§ Exercise instructions
In the copy, keep every line below as it is and leave out the pictures.

§ Task material

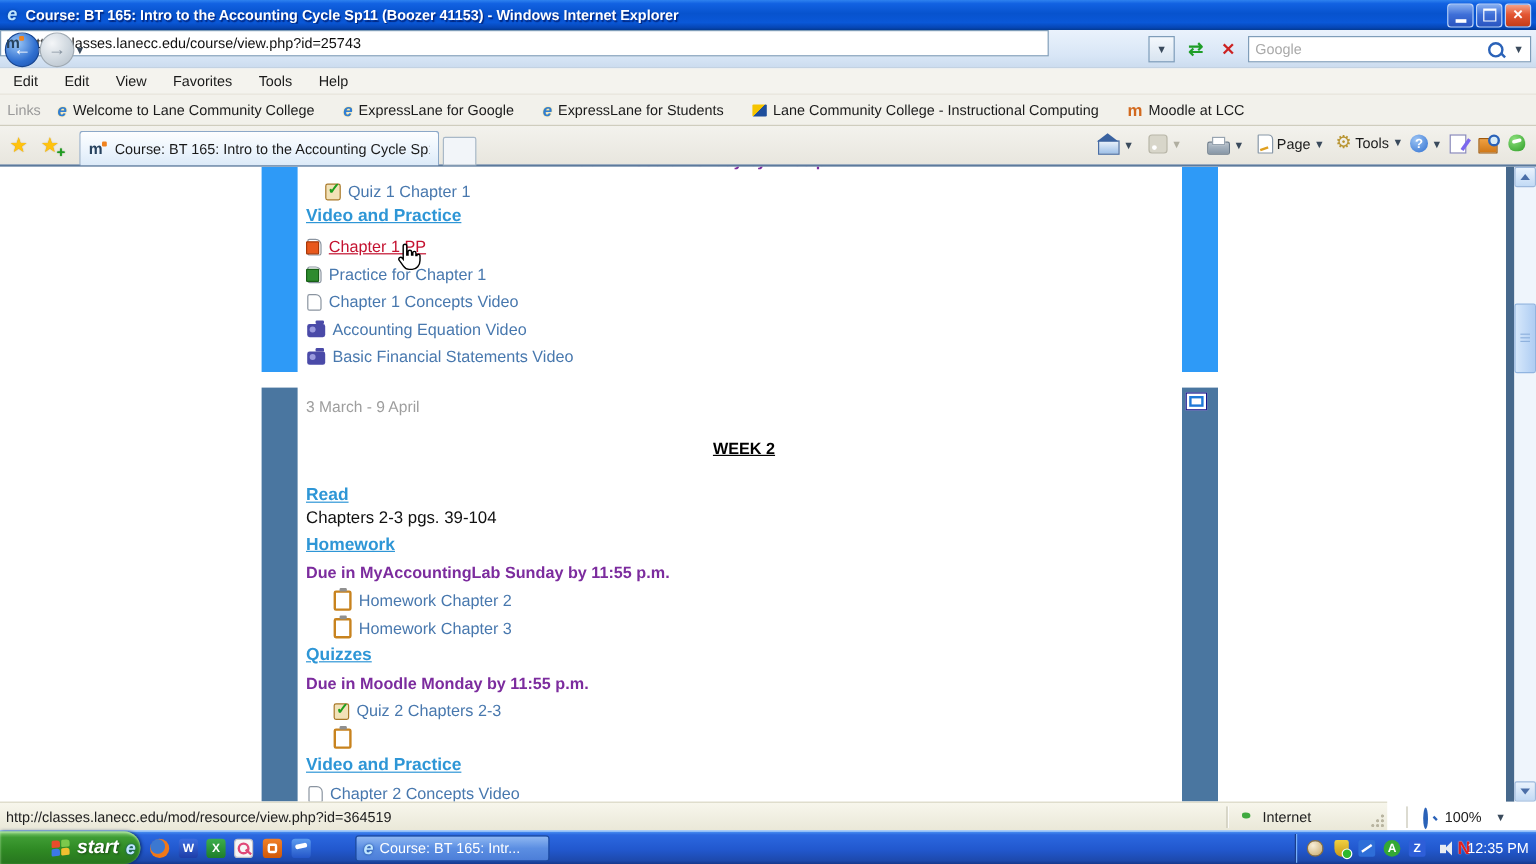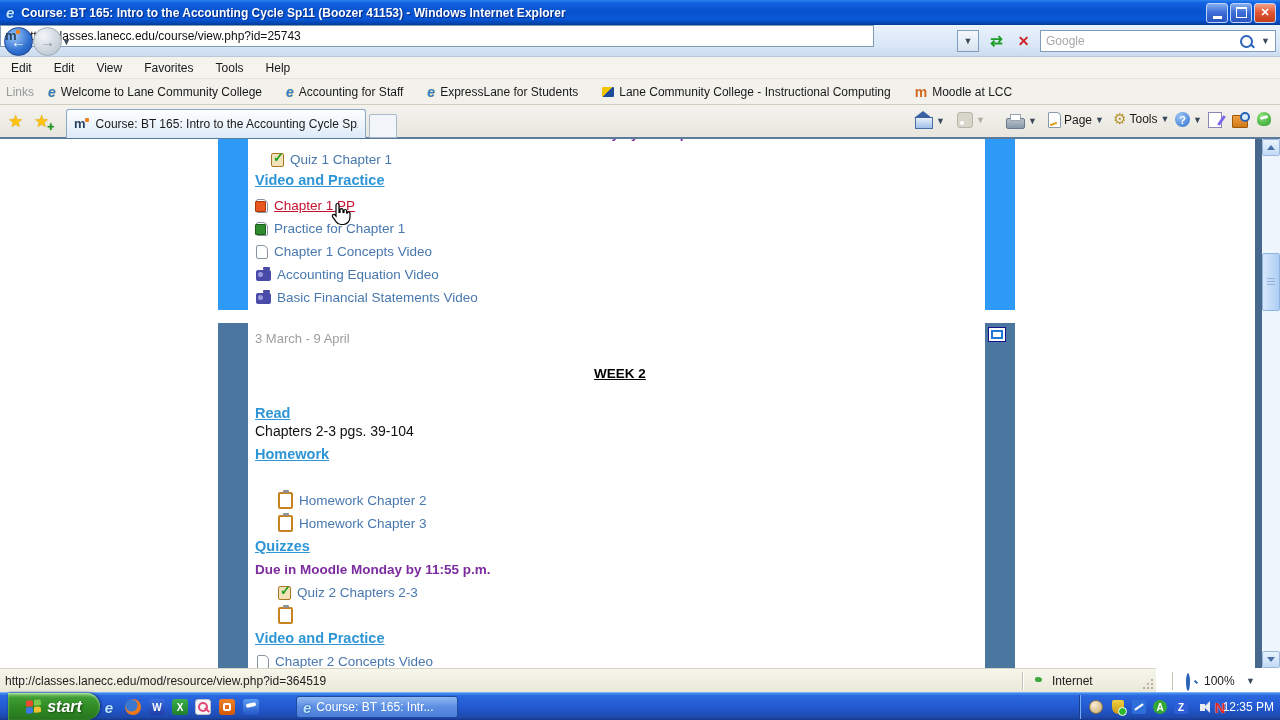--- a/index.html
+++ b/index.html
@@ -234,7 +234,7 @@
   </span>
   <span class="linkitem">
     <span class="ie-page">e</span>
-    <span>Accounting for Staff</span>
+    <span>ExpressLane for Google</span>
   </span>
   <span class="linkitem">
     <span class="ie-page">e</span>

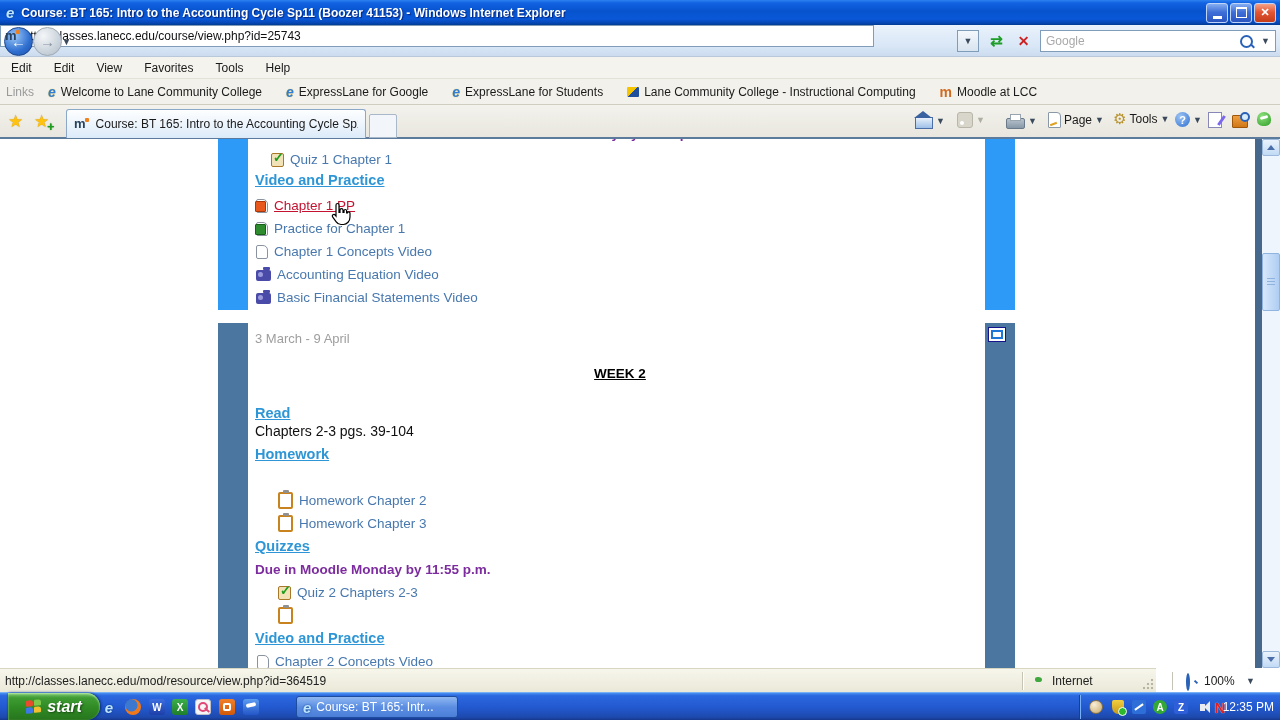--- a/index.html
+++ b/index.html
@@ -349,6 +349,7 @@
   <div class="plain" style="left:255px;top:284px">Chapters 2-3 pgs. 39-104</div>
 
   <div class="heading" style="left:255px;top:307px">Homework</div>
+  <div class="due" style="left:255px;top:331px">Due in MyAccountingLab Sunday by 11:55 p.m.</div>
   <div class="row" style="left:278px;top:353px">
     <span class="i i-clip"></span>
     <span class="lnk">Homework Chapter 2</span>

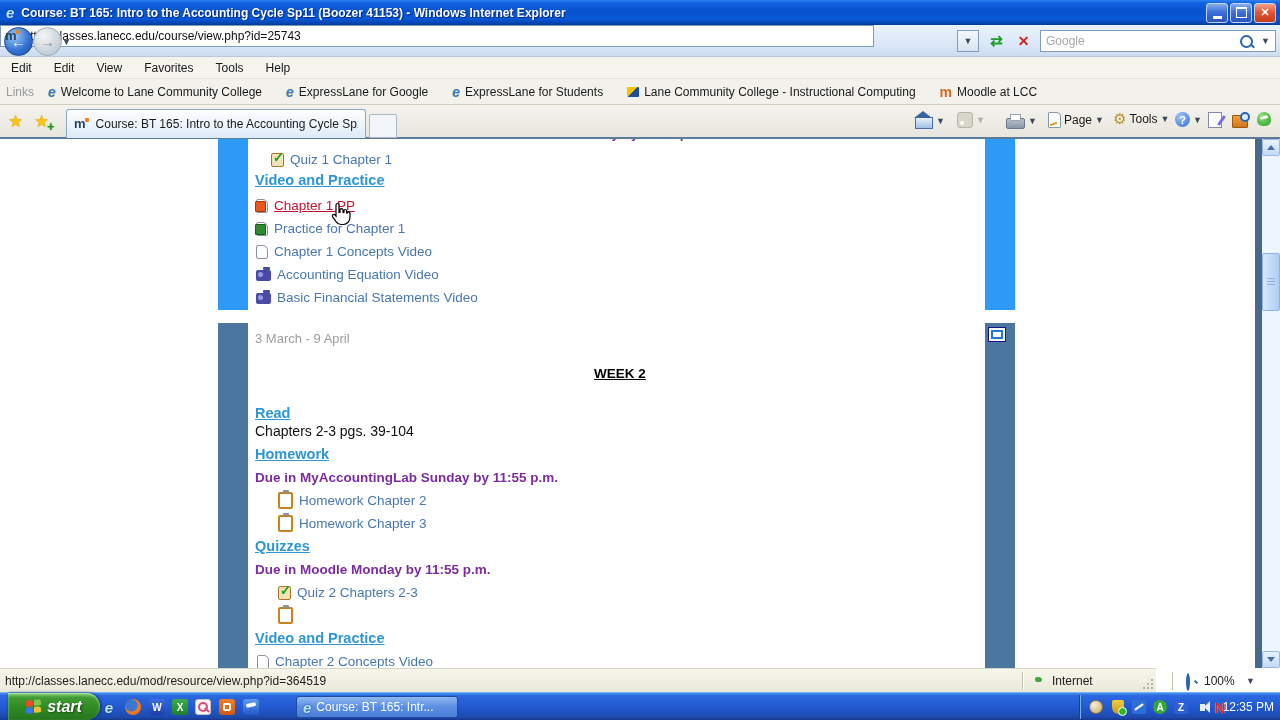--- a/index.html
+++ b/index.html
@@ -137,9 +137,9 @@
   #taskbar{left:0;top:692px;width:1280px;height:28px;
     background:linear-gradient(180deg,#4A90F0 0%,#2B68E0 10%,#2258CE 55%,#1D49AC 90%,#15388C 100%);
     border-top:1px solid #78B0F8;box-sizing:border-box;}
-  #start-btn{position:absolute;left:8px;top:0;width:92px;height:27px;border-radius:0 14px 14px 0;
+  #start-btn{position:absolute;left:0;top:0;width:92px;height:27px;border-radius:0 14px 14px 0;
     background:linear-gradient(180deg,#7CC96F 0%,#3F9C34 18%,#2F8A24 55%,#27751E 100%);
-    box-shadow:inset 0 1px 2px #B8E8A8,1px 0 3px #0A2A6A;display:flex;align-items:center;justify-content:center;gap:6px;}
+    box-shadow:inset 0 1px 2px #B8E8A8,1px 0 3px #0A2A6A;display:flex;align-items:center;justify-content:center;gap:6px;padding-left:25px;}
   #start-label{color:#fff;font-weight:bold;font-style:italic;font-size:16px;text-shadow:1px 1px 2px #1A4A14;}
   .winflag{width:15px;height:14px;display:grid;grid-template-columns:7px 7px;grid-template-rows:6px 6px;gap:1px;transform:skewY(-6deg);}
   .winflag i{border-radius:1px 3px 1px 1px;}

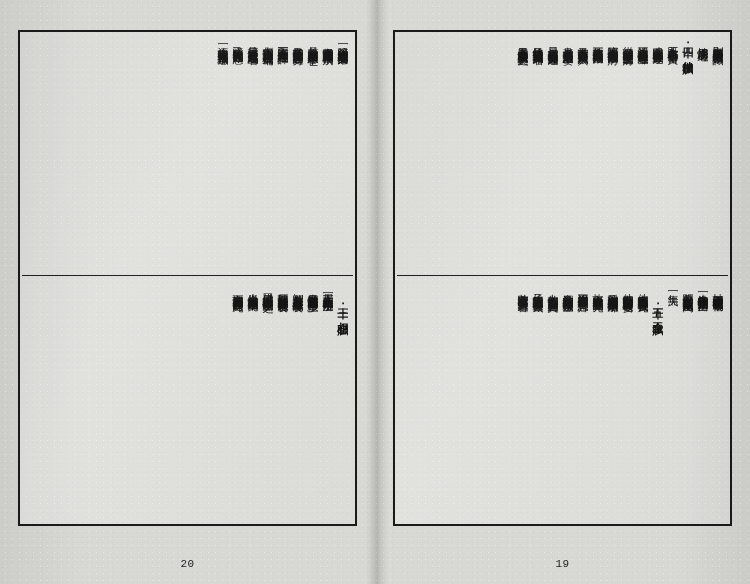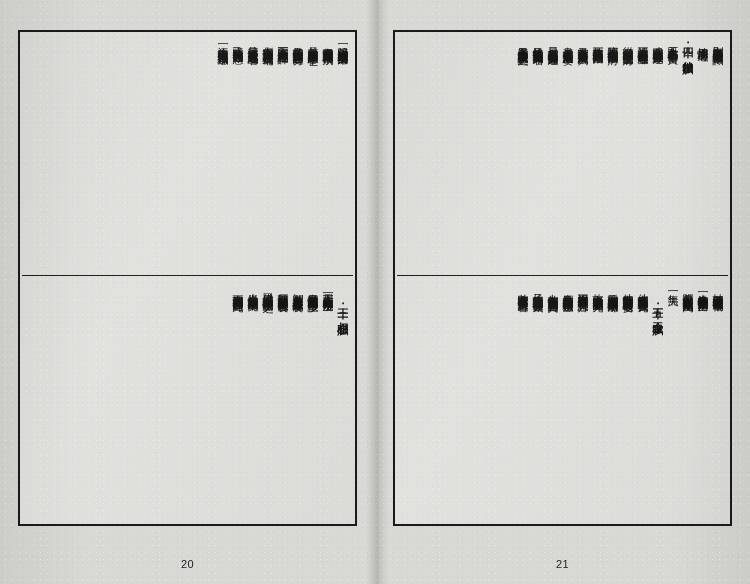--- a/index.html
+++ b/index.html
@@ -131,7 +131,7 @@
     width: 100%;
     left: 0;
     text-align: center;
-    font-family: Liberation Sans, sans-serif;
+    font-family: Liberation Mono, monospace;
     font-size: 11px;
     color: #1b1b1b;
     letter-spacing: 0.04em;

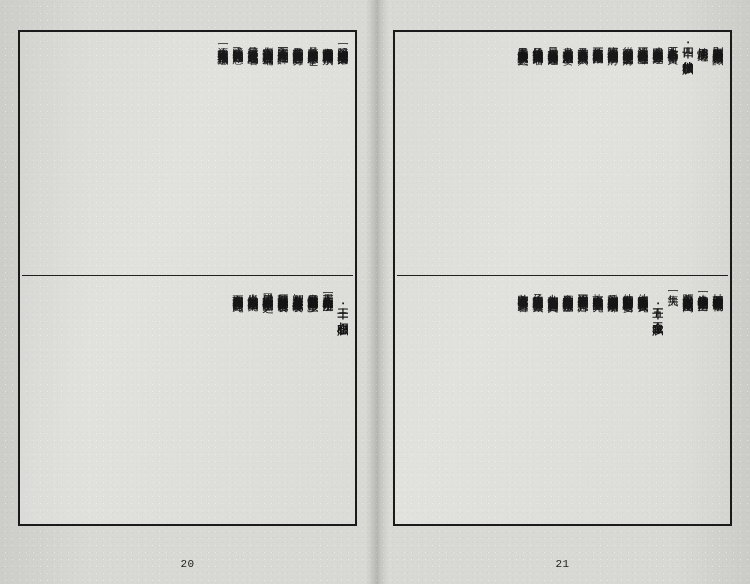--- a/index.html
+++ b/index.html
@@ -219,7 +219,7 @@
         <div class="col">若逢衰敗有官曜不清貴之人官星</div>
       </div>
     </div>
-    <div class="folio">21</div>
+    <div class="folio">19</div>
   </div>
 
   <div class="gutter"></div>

§ Exercise response
--- a/index.html
+++ b/index.html
@@ -234,7 +234,7 @@
   </span>
   <span class="linkitem">
     <span class="ie-page">e</span>
-    <span>Accounting for Staff</span>
+    <span>ExpressLane for Google</span>
   </span>
   <span class="linkitem">
     <span class="ie-page">e</span>

--- a/index.html
+++ b/index.html
@@ -349,6 +349,7 @@
   <div class="plain" style="left:255px;top:284px">Chapters 2-3 pgs. 39-104</div>
 
   <div class="heading" style="left:255px;top:307px">Homework</div>
+  <div class="due" style="left:255px;top:331px">Due in MyAccountingLab Sunday by 11:55 p.m.</div>
   <div class="row" style="left:278px;top:353px">
     <span class="i i-clip"></span>
     <span class="lnk">Homework Chapter 2</span>

--- a/index.html
+++ b/index.html
@@ -137,9 +137,9 @@
   #taskbar{left:0;top:692px;width:1280px;height:28px;
     background:linear-gradient(180deg,#4A90F0 0%,#2B68E0 10%,#2258CE 55%,#1D49AC 90%,#15388C 100%);
     border-top:1px solid #78B0F8;box-sizing:border-box;}
-  #start-btn{position:absolute;left:8px;top:0;width:92px;height:27px;border-radius:0 14px 14px 0;
+  #start-btn{position:absolute;left:0;top:0;width:92px;height:27px;border-radius:0 14px 14px 0;
     background:linear-gradient(180deg,#7CC96F 0%,#3F9C34 18%,#2F8A24 55%,#27751E 100%);
-    box-shadow:inset 0 1px 2px #B8E8A8,1px 0 3px #0A2A6A;display:flex;align-items:center;justify-content:center;gap:6px;}
+    box-shadow:inset 0 1px 2px #B8E8A8,1px 0 3px #0A2A6A;display:flex;align-items:center;justify-content:center;gap:6px;padding-left:25px;}
   #start-label{color:#fff;font-weight:bold;font-style:italic;font-size:16px;text-shadow:1px 1px 2px #1A4A14;}
   .winflag{width:15px;height:14px;display:grid;grid-template-columns:7px 7px;grid-template-rows:6px 6px;gap:1px;transform:skewY(-6deg);}
   .winflag i{border-radius:1px 3px 1px 1px;}

--- a/index.html
+++ b/index.html
@@ -131,7 +131,7 @@
     width: 100%;
     left: 0;
     text-align: center;
-    font-family: Liberation Sans, sans-serif;
+    font-family: Liberation Mono, monospace;
     font-size: 11px;
     color: #1b1b1b;
     letter-spacing: 0.04em;

--- a/index.html
+++ b/index.html
@@ -219,7 +219,7 @@
         <div class="col">若逢衰敗有官曜不清貴之人官星</div>
       </div>
     </div>
-    <div class="folio">21</div>
+    <div class="folio">19</div>
   </div>
 
   <div class="gutter"></div>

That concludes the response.